LLM response caching
For repeated requests that you run with a prompt executor,
you can cache LLM responses to optimize performance and reduce costs.
In Koog, caching is available for all prompt executors through CachedPromptExecutor,
which is a wrapper around PromptExecutor that adds caching functionality.
It lets you store responses from previously executed prompts and retrieve them when the same prompts are run again.
To create a cached prompt executor, perform the following:
- Create a prompt executor for which you want to cache responses.
- Create a
CachedPromptExecutorinstance by providing the desired cache and the prompt executor you created. - Run the created
CachedPromptExecutorwith the desired prompt and model.
Here is an example:
// Create a prompt executor
val client = OpenAILLMClient(System.getenv("OPENAI_API_KEY"))
val promptExecutor = SingleLLMPromptExecutor(client)
// Create a cached prompt executor
val cachedExecutor = CachedPromptExecutor(
cache = FilePromptCache(Path("path/to/your/cache/directory")),
nested = promptExecutor
)
// Run cached prompt executor for the first time
// This will perform an actual LLM request
val firstTime = measureTimeMillis {
val firstResponse = cachedExecutor.execute(prompt, OpenAIModels.Chat.GPT4o)
println("First response: ${firstResponse.first().content}")
}
println("First execution took: ${firstTime}ms")
// Run cached prompt executor for the second time
// This will return the result immediately from the cache
val secondTime = measureTimeMillis {
val secondResponse = cachedExecutor.execute(prompt, OpenAIModels.Chat.GPT4o)
println("Second response: ${secondResponse.first().content}")
}
println("Second execution took: ${secondTime}ms")

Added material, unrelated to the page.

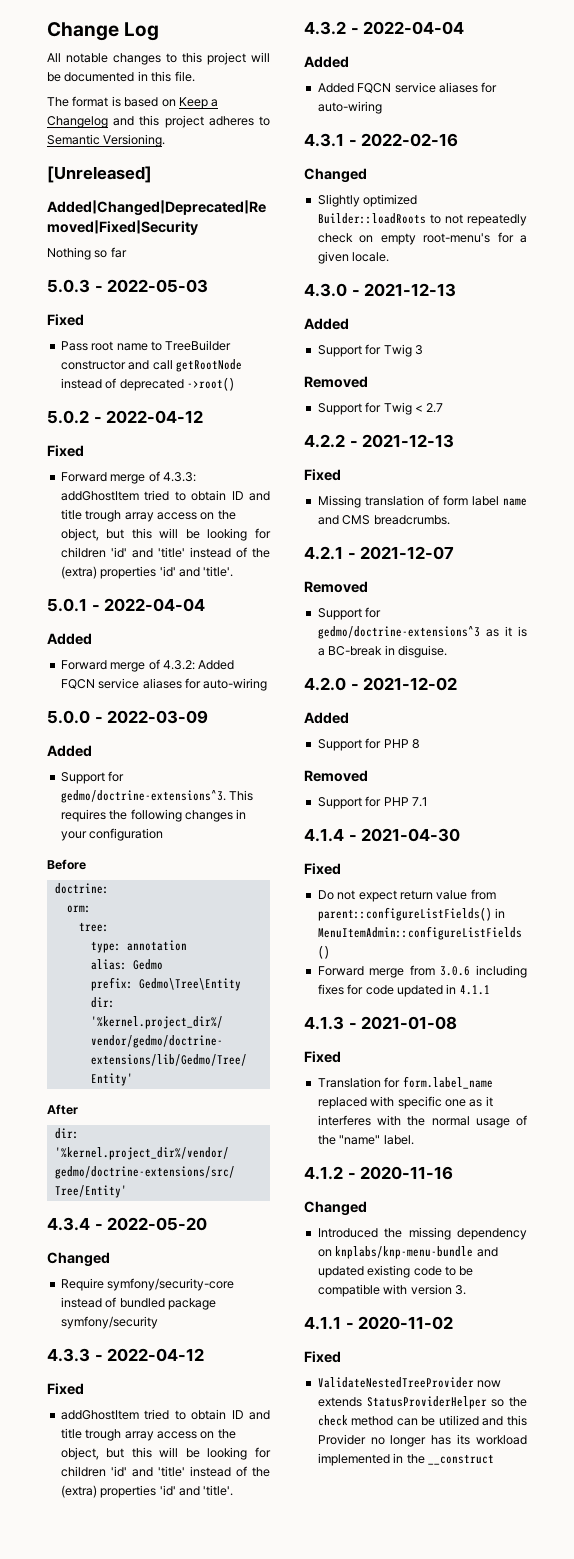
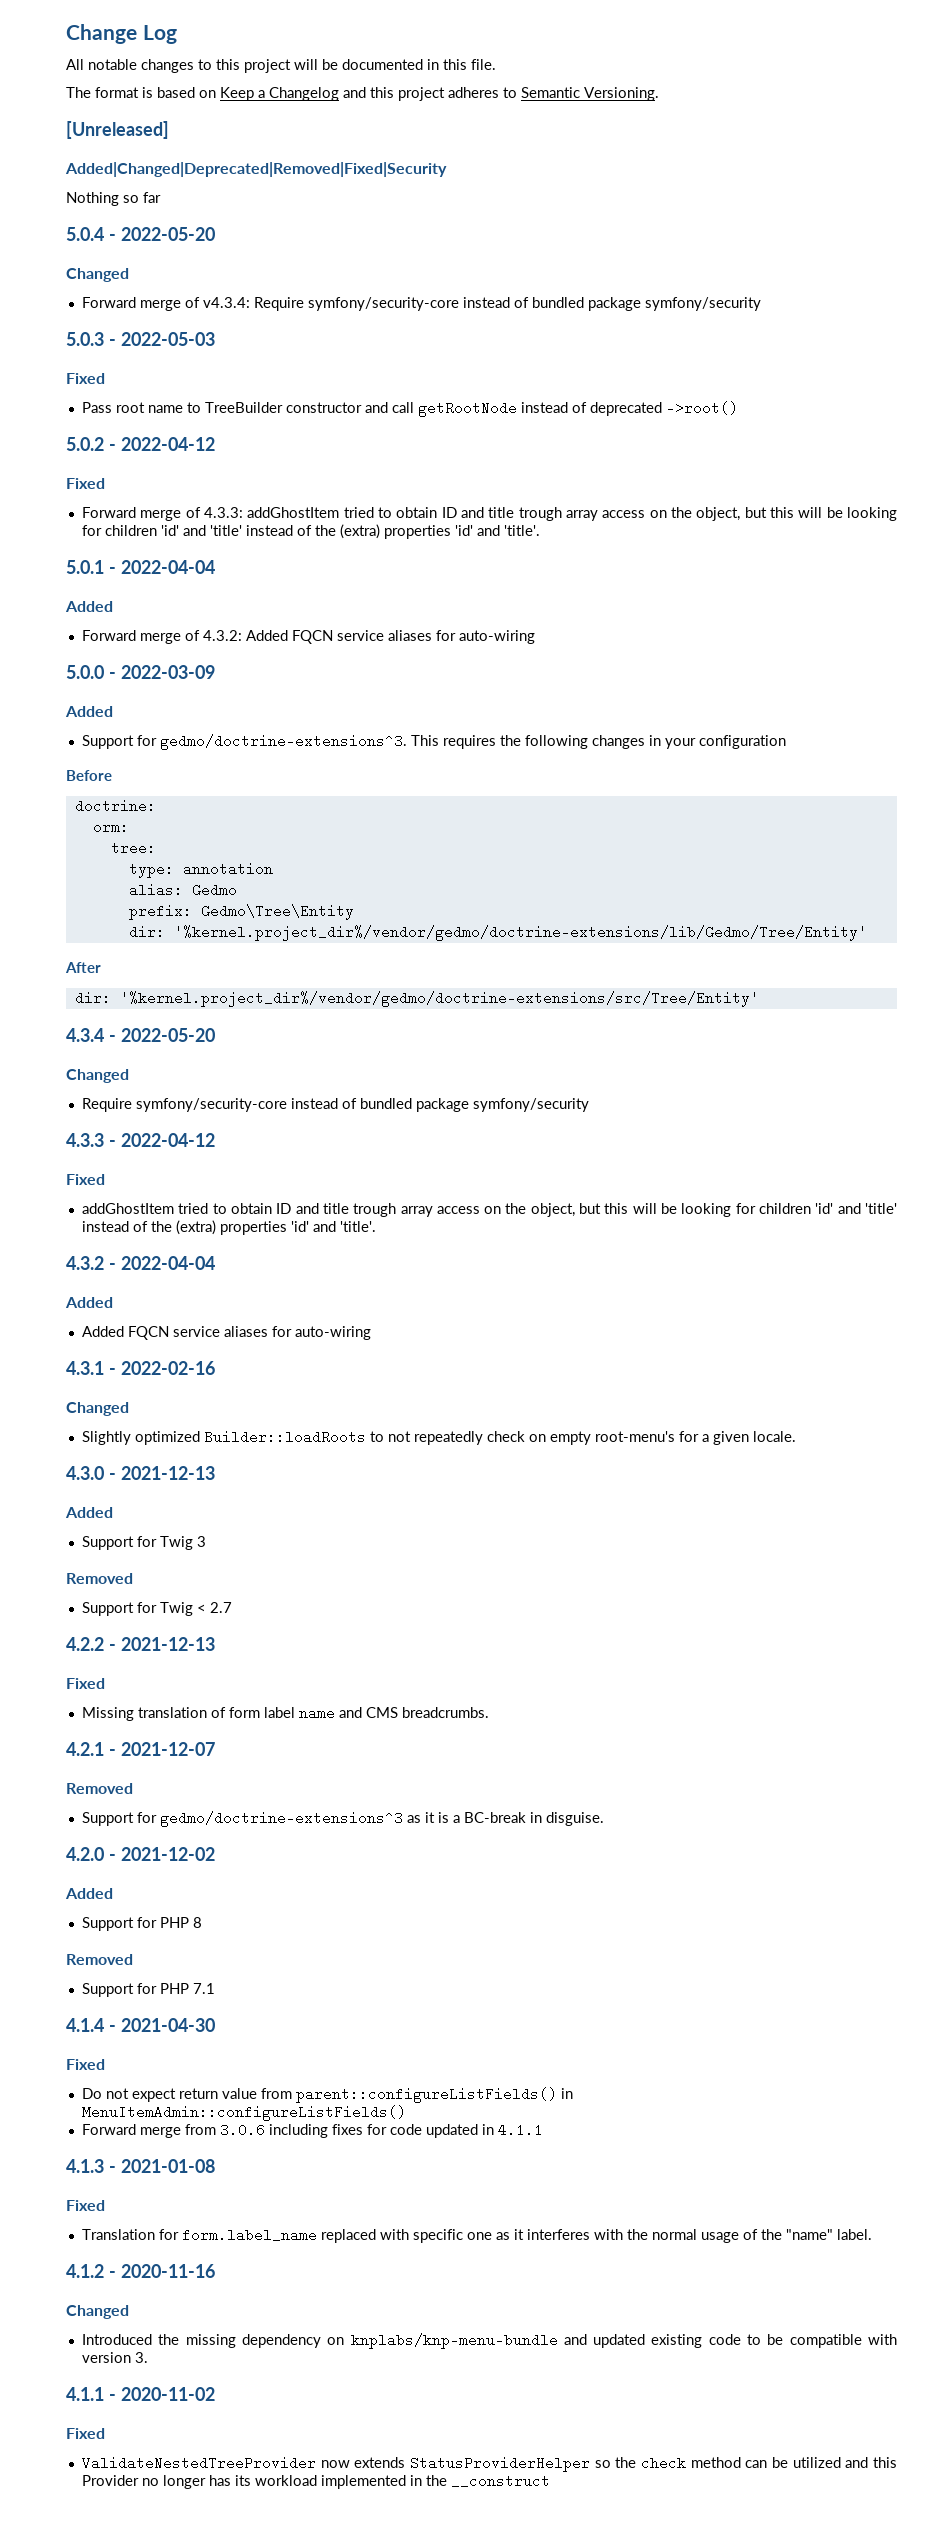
(127, 252) none -> [66,227,215,241] [66,268,129,282] [81,297,761,311] // 5.0.4 - 2022-05-20 // Changed // Forward merge of v4.3.4: Require symfony/security-core instead of bundled package symfony/security

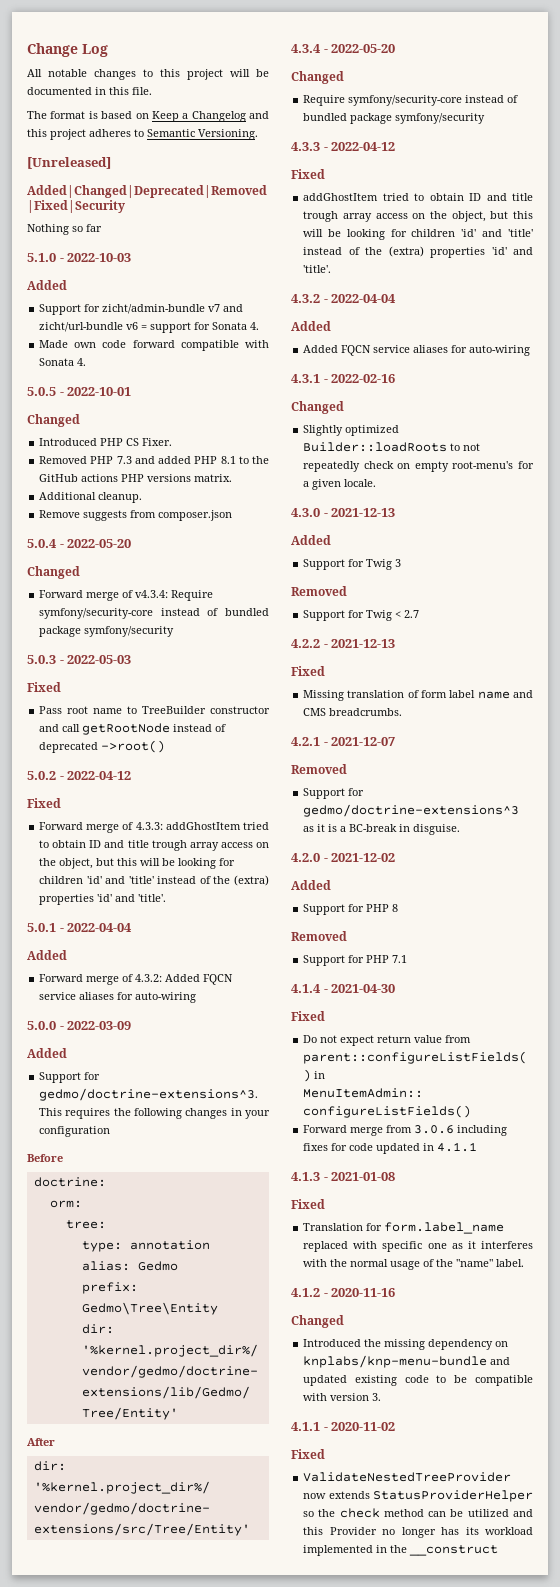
(161, 197) none -> [27,253,132,262] [27,280,67,290] [39,304,244,315] [39,322,260,333] [39,340,269,351] [39,358,87,366] [27,387,132,396] [27,414,80,427] [39,438,173,446] [39,456,270,464] [39,474,233,482] [39,492,143,503] [39,510,233,521] // 5.1.0 - 2022-10-03 // Added // Support for zicht/admin-bundle v7 and zicht/url-bundle v6 = support for Sonata 4. // Made own code forward compatible with Sonata 4. // 5.0.5 - 2022-10-01 // Changed // Introduced PHP CS Fixer. // Removed PHP 7.3 and added PHP 8.1 to the GitHub actions PHP versions matrix. // Additional cleanup. // Remove suggests from composer.json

The example produces the following output:
First response: Hello! It seems like we're starting a new conversation. What can I help you with today?
First execution took: 48ms
Second response: Hello! It seems like we're starting a new conversation. What can I help you with today?
Second execution took: 1ms
Note
- If you call
executeStreaming()with the cached prompt executor, it produces a response as a single chunk. - If you call
moderate()with the cached prompt executor, it forwards the request to the nested prompt executor and does not use the cache. - Caching of multiple choice responses (
executeMultipleChoice()) is not supported.